Yesterday’s announcement from the European Commission’s tourism unit that it had chosen sustainable tourism as one of the principal focuses of its first European Tourism Forum (see EUROPEAN TRAVEL POLICY of 22 July) is only one of many recent signals that sustainable tourism is making its way slowly but surely up the European and international agenda. Not only is 2002 the UN-designated international year of ecotourism – celebrated by the World Ecotourism Summit in Québec in May (see EUROPEAN TRAVEL POLICY, May 27) – but tourism will feature in the upcoming World Summit on Sustainable Development, to be held in Johannesburg summit gathering from 2 – 11 September 2002. And yesterday European Union foreign ministers agreed in Brussels on a major commitment to the WSSD, confirming plans set out by EU environment ministers at informal meeting on 19-21 July in Sønderborg, Denmark. The EU is determined to play an active role, including promoting the development of programmes for sustainable production and consumption which can allow for economic growth without leading to environmental degradation and abuse of resources.

There is no specific tourism component to the EU position for Johannesburg, but tourism will certainly be impacted by the general EU conviction that all policies should take greater account of sustainability – at home and abroad. Ministers agreed, for instance, that "further work is needed to improve the integration of environmental considerations into sectoral policies including transport…". And the European Commission is currently preparing a communication on assisting developing countries develop their potential to benefit from freer trade and contribute to sustainable development, including how they can take advantage of opportunities for trade and investment as part of their national development policies.

Meanwhile, a tourism industry report prepared specifically for Johannesburg, under the sponsorship of the United Nations Environment Programme, sets out some of the current efforts and future challenges from the perspective of tour operators, the hospitality sector and the cruise industry. "Without sustainable management, tourism loses its potential for growth", it insists, arguing for a more energetic engagement of all parties – private industry and the public sector, non-governmental organisations, trade unions and consumers – in converting political declarations into practical plans. Tourism can be a force for the preservation of a community’s natural and cultural heritage, or it can be a threat to it, it states unambiguously.

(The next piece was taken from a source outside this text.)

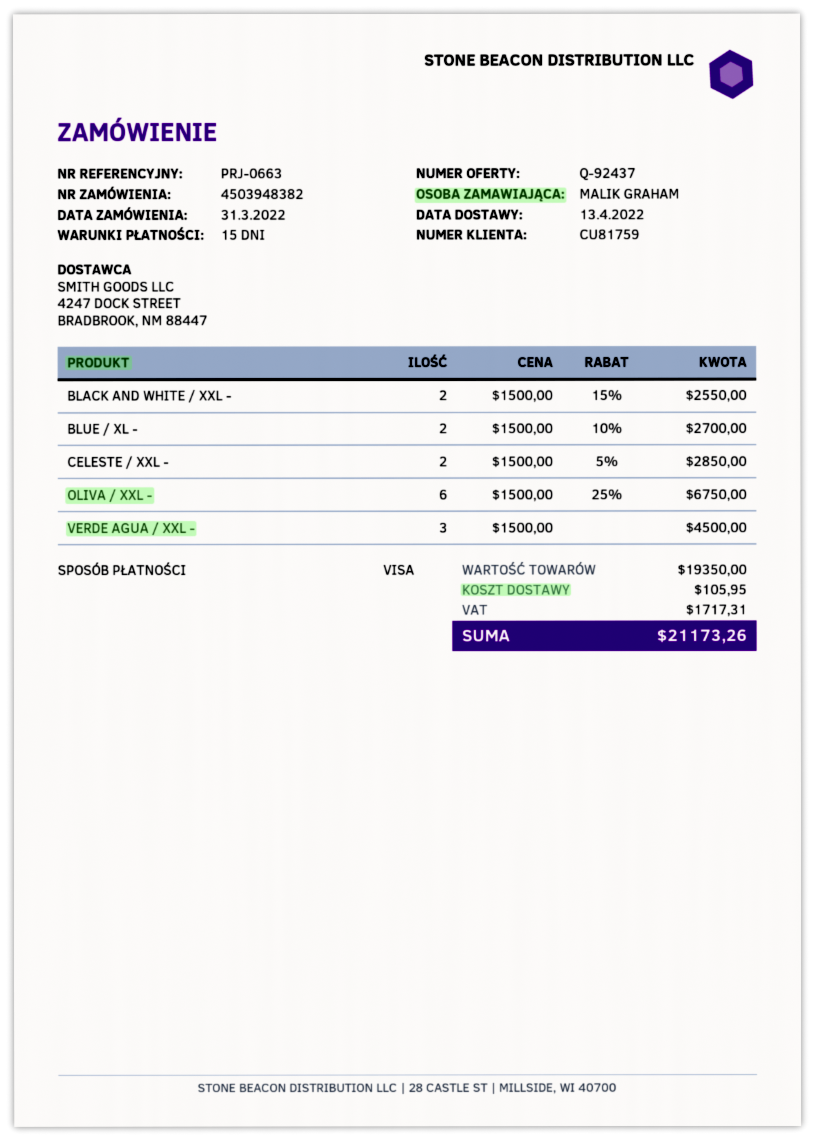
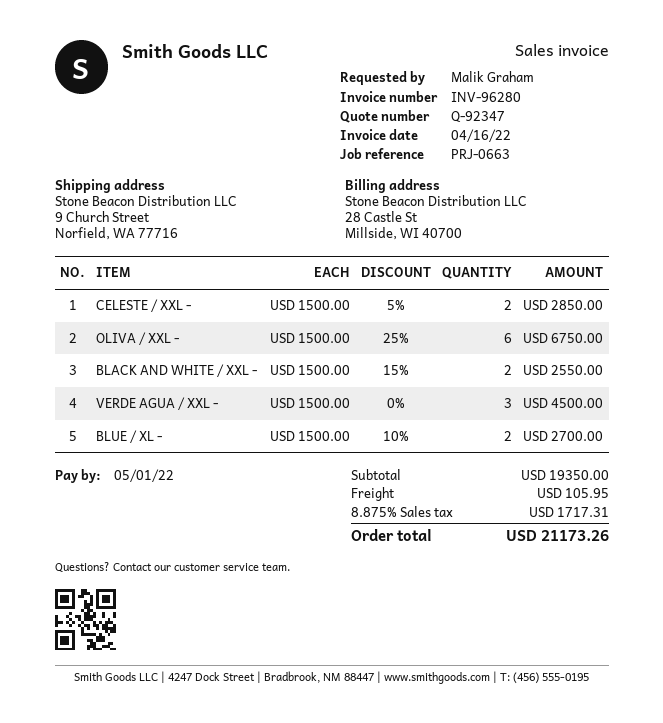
quote number: Q-92437 -> Q-92347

The industry bodies behind the document – "Industry as partners for sustainable development in tourism" – are the World Travel & Tourism Council, the International Hotel & Restaurant Association, the International Federation of Tour Operators, and the International Council of Cruise Lines. And, being an industry report, it unapologetically presents an essentially optimistic assessment of what its members have been doing, even though it recognises that much remains to be done.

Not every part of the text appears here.